Dreibeinige, etwa 1,60 Meter große metallene Geräte sorgten vor zwei Tagen in der Escher Innenstadt, genauer in der rue Dicks, für erstaunte Blicke. Was zunächst Ähnlichkeiten mit einem mobilen Radar aufweist, hat aber nichts mit Geschwindigkeitsmessungen zu tun. Bei den Apparaten handelt es sich um Laserscanner, welche die Straße ausmessen.

Von Lisa Rock

Die Laserscanner, auch 3D-Scanner genannt, funktionieren nach dem gleichen Prinzip wie die „Google Street View“-Kameras, die auf den Dächern von Autos angebracht werden und von dort aus die Umgebung in 3D aufnehmen. Die Scanner erfassen zwecks Erstellung einer Karte die Fahrbahn und die Bürgersteige samt umliegenden Gebäuden, Mauern usw. im Prinzip auf den Millimeter genau.

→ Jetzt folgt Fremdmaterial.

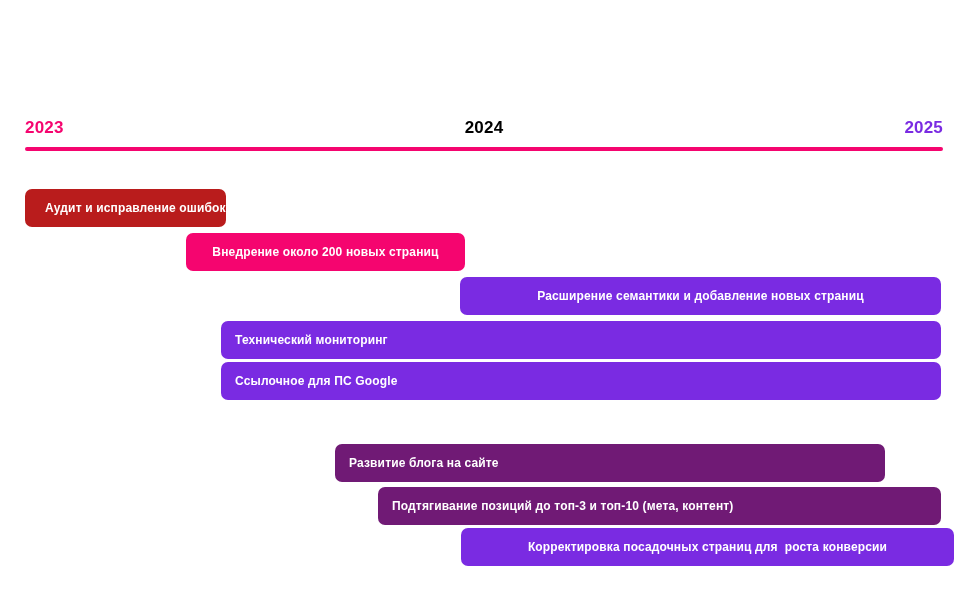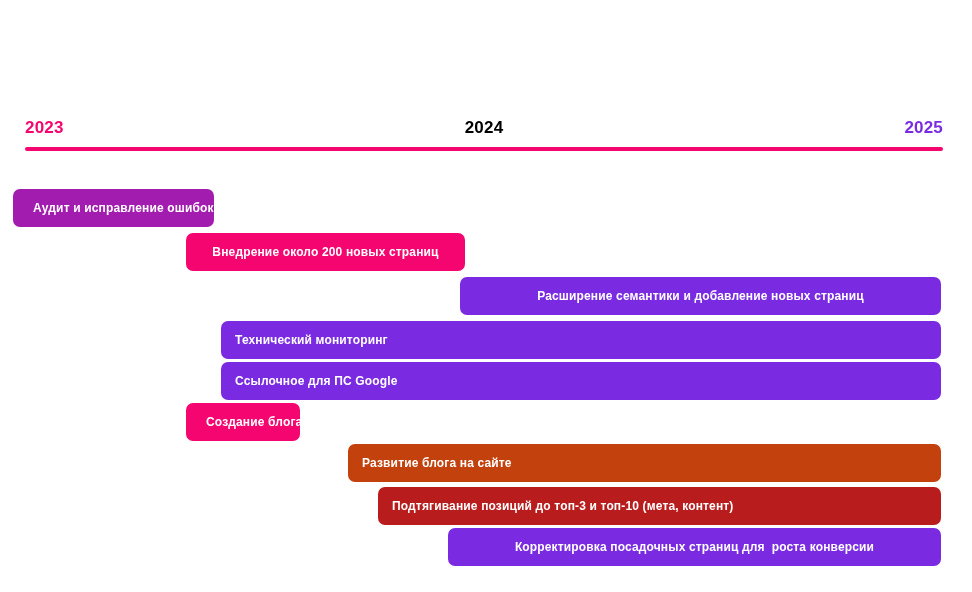--- a/index.html
+++ b/index.html
@@ -120,21 +120,21 @@
     <div class="axis-labels">
         <div class="axis-tick start" style="color: rgb(245, 5, 111);">2023</div>
         <div class="axis-tick mid" style="color: #000000;">2024</div>
         <div class="axis-tick end" style="color: rgb(122, 43, 226);">2025</div>
       </div>
     <div class="axis-line" style="background: rgb(245, 5, 111);"></div>
   </div>
 
   <div class="bars-area">
       <div class="bar-row" style="top: 0px;">
-        <div class="bar center" style="left: 13px; width: 201px; background: #a21caf;">
+        <div class="bar center" style="left: 25px; width: 201px; background: #b91c1c;">
           <span class="bar-label" style="color: rgb(255, 255, 255);">Аудит и исправление ошибок</span>
         </div>
       </div>
       <div class="bar-row" style="top: 44px;">
         <div class="bar center" style="left: 186px; width: 279px; background: rgb(245, 5, 111);">
           <span class="bar-label" style="color: rgb(255, 255, 255);">Внедрение около 200 новых страниц</span>
         </div>
       </div>
       <div class="bar-row" style="top: 132px;">
         <div class="bar" style="left: 221px; width: 720px; background: rgb(122, 43, 226);">
@@ -144,35 +144,30 @@
       <div class="bar-row" style="top: 88px;">
         <div class="bar center" style="left: 460px; width: 481px; background: rgb(122, 43, 226);">
           <span class="bar-label" style="color: rgb(255, 255, 255);">Расширение семантики и добавление новых страниц</span>
         </div>
       </div>
       <div class="bar-row" style="top: 173px;">
         <div class="bar" style="left: 221px; width: 720px; background: rgb(122, 43, 226);">
           <span class="bar-label" style="color: rgb(255, 255, 255);">Ссылочное для ПС Google</span>
         </div>
       </div>
-      <div class="bar-row" style="top: 214px;">
-        <div class="bar center" style="left: 186px; width: 114px; background: rgb(245, 5, 111);">
-          <span class="bar-label" style="color: rgb(255, 255, 255);">Создание блога</span>
-        </div>
-      </div>
       <div class="bar-row" style="top: 255px;">
-        <div class="bar" style="left: 335px; width: 593px; background: #c2410c; margin-left: 13px;">
+        <div class="bar" style="left: 335px; width: 550px; background: #701a75;">
           <span class="bar-label" style="color: rgb(255, 255, 255);">Развитие блога на сайте</span>
         </div>
       </div>
       <div class="bar-row" style="top: 298px;">
-        <div class="bar" style="left: 378px; width: 563px; background: #b91c1c;">
+        <div class="bar" style="left: 378px; width: 563px; background: #701a75;">
           <span class="bar-label" style="color: rgb(255, 255, 255);">Подтягивание позиций до топ-3 и топ-10 (мета, контент)</span>
         </div>
       </div>
       <div class="bar-row" style="top: 339px;">
-        <div class="bar center" style="left: 448px; width: 493px; background: rgb(122, 43, 226);">
+        <div class="bar center" style="left: 461px; width: 493px; background: rgb(122, 43, 226);">
           <span class="bar-label" style="color: rgb(255, 255, 255);">Корректировка посадочных страниц для  роста конверсии</span>
         </div>
       </div>
     </div>
 
 </div>
 
 </body></html>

„Die Apparate werden größtenteils benutzt, um Deformationen festzustellen“, erklärt Michel Morais, Bautechniker der Firma Beissel & Ruppert. Ein Beispiel sei der Bau einer Talsperre. Wird zwischen verschiedenen Bauabschnitten in gewissen Zeitabständen ein Laserscan durchgeführt, kann herausgefunden werden, ob die Struktur sich während des Aufbaus verformt hat oder nicht.

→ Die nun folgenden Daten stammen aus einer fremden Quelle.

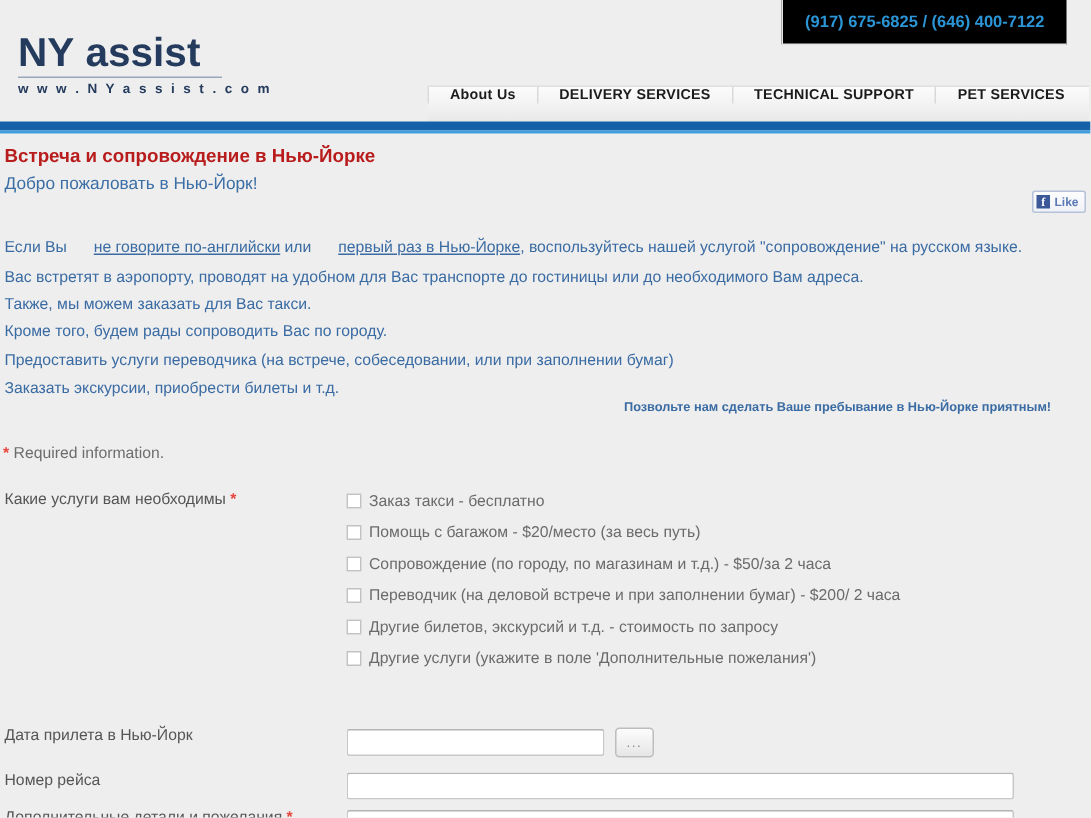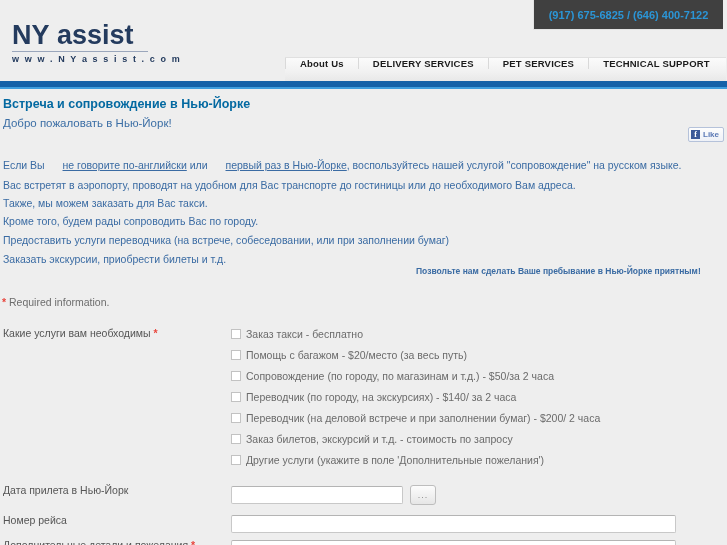--- a/index.html
+++ b/index.html
@@ -43,23 +43,23 @@
   .logo-sub {
     margin-top: 2px;
     font-size: 9px;
     font-weight: bold;
     color: #243b5e;
     letter-spacing: 1.6px;
     white-space: nowrap;
   }
 
   .phone-box {
-    position: absolute; right: 4px; top: 0px;
+    position: absolute; right: 16px; top: 0px;
     width: 190px; height: 30px;
-    background: #404040;
+    background: #000000;
     border-left: 1px solid #e3e3e3;
     border-bottom: 1px solid #e3e3e3;
     display: flex; align-items: center; justify-content: center;
   }
   .phone-text {
     font-size: 11px;
     font-weight: bold;
     color: #2b95d6;
     white-space: nowrap;
   }
@@ -99,21 +99,21 @@
   }
 
   
   .content {
     position: absolute; left: 0; top: 89px;
     width: 727px;
   }
   .page-title {
     position: absolute; left: 3px; top: 8px;
     font-size: 12.5px; font-weight: bold;
-    color: #0369a1;
+    color: #b91c1c;
     white-space: nowrap;
   }
   .welcome {
     position: absolute; left: 3px; top: 28px;
     font-size: 11.5px;
     color: #3b6ea5;
     white-space: nowrap;
   }
   .fb-like {
     position: absolute; left: 688px; top: 38px;
@@ -233,22 +233,22 @@
       <div class="logo-sub">w w w . N Y a s s i s t . c o m</div>
     </div>
 
     <div class="phone-box">
       <span class="phone-text">(917) 675-6825 / (646) 400-7122</span>
     </div>
 
     <div class="nav">
       <div class="nav-item">About Us</div>
       <div class="nav-item">DELIVERY SERVICES</div>
+      <div class="nav-item">TECHNICAL SUPPORT</div>
       <div class="nav-item">PET SERVICES</div>
-      <div class="nav-item">TECHNICAL SUPPORT</div>
     </div>
   </div>
 
   <div class="blue-bar"></div>
   <div class="blue-bar-light"></div>
 
   <div class="content">
 
     <div class="page-title">Встреча и сопровождение в Нью-Йорке</div>
     <div class="welcome">Добро пожаловать в Нью-Йорк!</div>
@@ -281,29 +281,25 @@
     <div class="cb-row">
       <span class="cb-box"></span>
       <span class="cb-text">Помощь с багажом - $20/место (за весь путь)</span>
     </div>
     <div class="cb-row">
       <span class="cb-box"></span>
       <span class="cb-text">Сопровождение (по городу, по магазинам и т.д.) - $50/за 2 часа</span>
     </div>
     <div class="cb-row">
       <span class="cb-box"></span>
-      <span class="cb-text">Переводчик (по городу, на экскурсиях) - $140/ за 2 часа</span>
-    </div>
-    <div class="cb-row">
-      <span class="cb-box"></span>
       <span class="cb-text">Переводчик (на деловой встрече и при заполнении бумаг) - $200/ 2 часа</span>
     </div>
     <div class="cb-row">
       <span class="cb-box"></span>
-      <span class="cb-text">Заказ билетов, экскурсий и т.д. - стоимость по запросу</span>
+      <span class="cb-text">Другие билетов, экскурсий и т.д. - стоимость по запросу</span>
     </div>
     <div class="cb-row">
       <span class="cb-box"></span>
       <span class="cb-text">Другие услуги (укажите в поле 'Дополнительные пожелания')</span>
     </div>
   </div>
 
   <div class="form-label" style="top:484px;">Дата прилета в Нью-Йорк</div>
   <input class="txt-input" style="left: 231px; top: 486px; width: 172px;" value="">
   <div class="dots-btn" style="left:410px; top:485px;">...</div>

Die Ausmessung ist laut dem Bautechniker nicht aufwendig. Würde die Straße gesperrt werden, wäre es natürlich einfacher. Da im Laufe des Tages mehrere Fahrzeuge auf der betroffenen Straße umgeparkt würden, könne aber leider nicht jeder einzelne Millimeter erfasst werden.

Passanten stören nicht

Dass Menschen an den Geräten vorbeilaufen, beeinträchtigt den Scan nicht. Jeder Punkt wird aus verschiedenen Perspektiven aufgenommen. Das Gerät wird hierfür ungefähr alle paar Meter neu aufgestellt. Im Rahmen der Ausmessung werden auch Fotos vom betroffenen Areal gemacht. Ein Element, das die Vorgehensweise des 3D-Scannings erleichtert, ist die Zieltafel. Diese ist eine Referenzmarke für das Scanning und besteht aus je zwei gleichgroßen schwarzen und weißen Quadraten, die schachbrettartig angeordnet sind. Die Tafel fungiert als Mittelpunkt und Referenzpunkt. Idealerweise lässt sich eine Zieltafel drehen, sodass das Schachbrettmuster stets optimal zum Scanner ausgerichtet werden kann.

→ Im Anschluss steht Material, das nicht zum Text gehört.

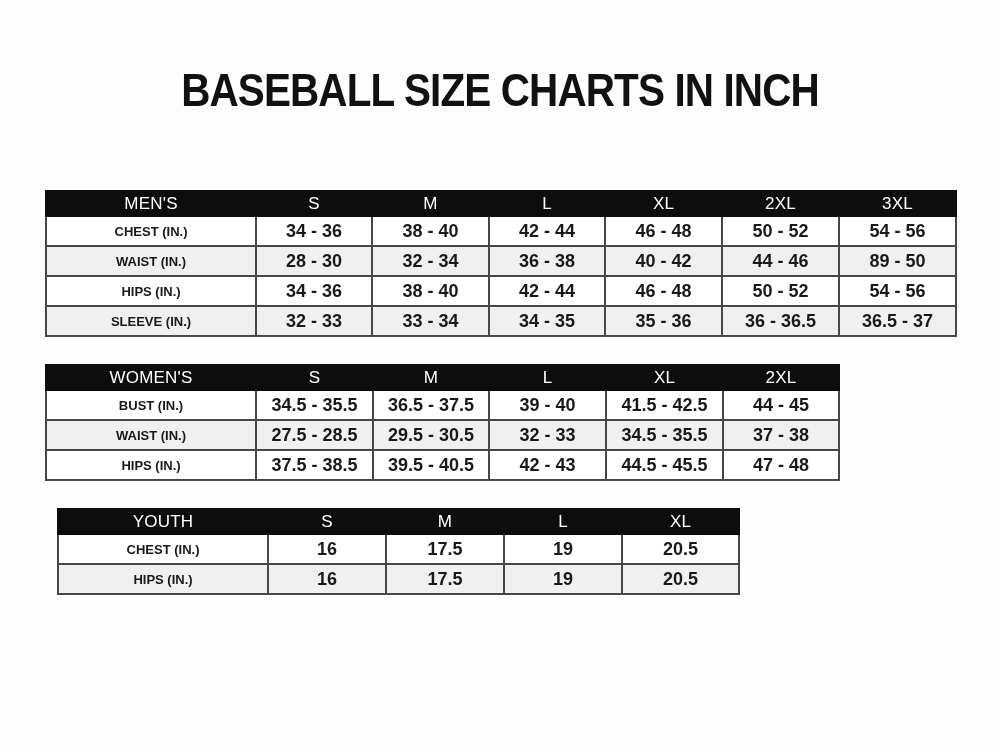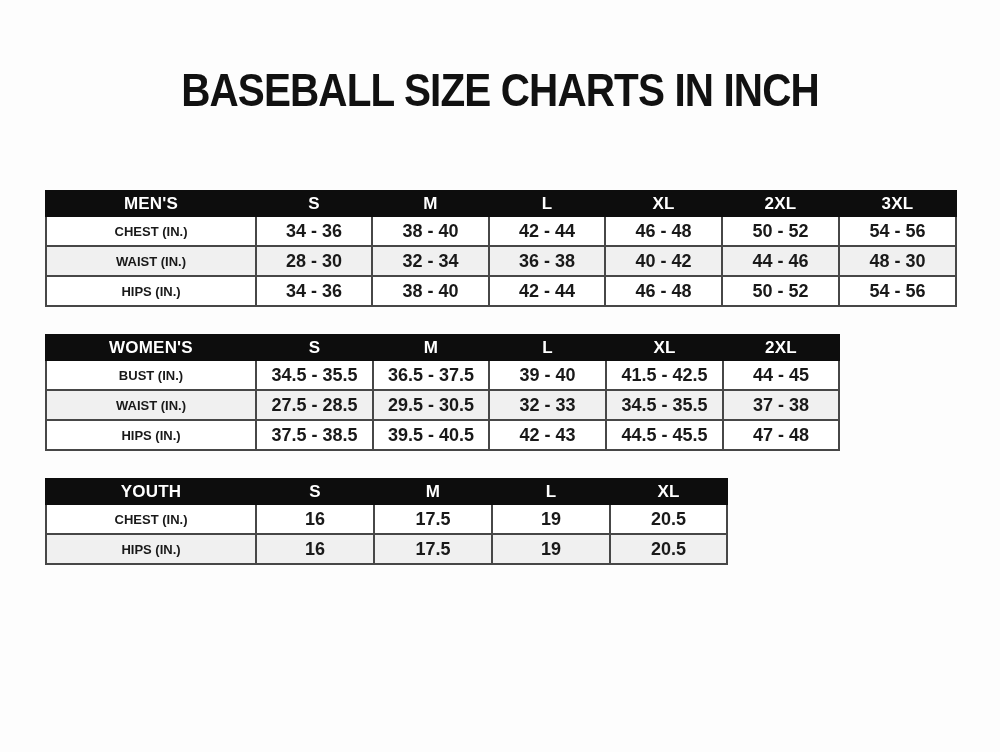--- a/index.html
+++ b/index.html
@@ -40,21 +40,21 @@
     border-collapse: collapse;
     table-layout: fixed;
     margin-bottom: 27px;
   }
   table.size-table th {
     background: #0d0d0d;
     color: #ffffff;
     border: 2px solid #0d0d0d;
     height: 23px;
     font-size: 17px;
-    font-weight: bold;
+    font-weight: normal;
     text-align: center;
     padding: 0;
     letter-spacing: 0.2px;
   }
   table.size-table td {
     border: 2px solid #474747;
     height: 28px;
     font-size: 18px;
     font-weight: bold;
     color: #191919;
@@ -108,31 +108,40 @@
             <td>50 - 52</td>
             <td>54 - 56</td>
           </tr>
           <tr>
             <td class="label-cell">WAIST (IN.)</td>
             <td>28 - 30</td>
             <td>32 - 34</td>
             <td>36 - 38</td>
             <td>40 - 42</td>
             <td>44 - 46</td>
-            <td>48 - 30</td>
+            <td>89 - 50</td>
           </tr>
           <tr>
             <td class="label-cell">HIPS (IN.)</td>
             <td>34 - 36</td>
             <td>38 - 40</td>
             <td>42 - 44</td>
             <td>46 - 48</td>
             <td>50 - 52</td>
             <td>54 - 56</td>
           </tr>
+          <tr>
+            <td class="label-cell">SLEEVE (IN.)</td>
+            <td>32 - 33</td>
+            <td>33 - 34</td>
+            <td>34 - 35</td>
+            <td>35 - 36</td>
+            <td>36 - 36.5</td>
+            <td>36.5 - 37</td>
+          </tr>
         </tbody>
       </table>
     <table class="size-table" style="width: 793px; padding-left: 48px;">
         <colgroup>
           <col style="width: 210px;">
           <col style="width: 117px;">
           <col style="width: 116px;">
           <col style="width: 117px;">
           <col style="width: 117px;">
           <col style="width: 116px;">
@@ -167,21 +176,21 @@
           <tr>
             <td class="label-cell">HIPS (IN.)</td>
             <td>37.5 - 38.5</td>
             <td>39.5 - 40.5</td>
             <td>42 - 43</td>
             <td>44.5 - 45.5</td>
             <td>47 - 48</td>
           </tr>
         </tbody>
       </table>
-    <table class="size-table" style="width: 681px;">
+    <table class="size-table" style="width: 681px; margin-left: 12px;">
         <colgroup>
           <col style="width: 210px;">
           <col style="width: 118px;">
           <col style="width: 118px;">
           <col style="width: 118px;">
           <col style="width: 117px;">
         </colgroup>
         <thead>
           <tr>
             <th>YOUTH</th>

Solche Zielmarken werden an die umliegenden Hauswände und -türen angeklebt, damit der Laserscanner sich an einem Punkt orientieren und die bestmöglichen Ergebnisse liefern kann – auch in der Rue Dicks. Die Ingenieurfirma bekam den Auftrag zur Laser-Vermessung von der Gemeinde Esch. „Es werden Laserscanner benutzt, um die Breite der Straßen so genau wie möglich festzustellen“, bemerkt Lucien Malano, technischer Leiter der Stadt. Der Einsatz eines solch modernen Geräts sei eine normale Prozedur vor geplanten Bauarbeiten.

Neugestaltung des Brill-Viertels

Die Vermessungen finden im Rahmen des Projekts „ZeBriDi“ (Abkürzung der Straßen Zénon Bernard, Brill und Dicks) statt, das in der vergangenen Mandatsperiode einstimmig angenommen wurde. Dieses betrifft die Neugestaltung des gesamten Brill-Viertels. Esch sagt hier den Schlaglöchern den Kampf an. Sämtliche Straßen werden erneuert.
Der Kostenpunkt liegt bei etwa 15 Millionen Euro. In jedem Fall können sich die Bewohner der größten Stadt des Südens demnächst auf eine weitere Baustelle gefasst machen.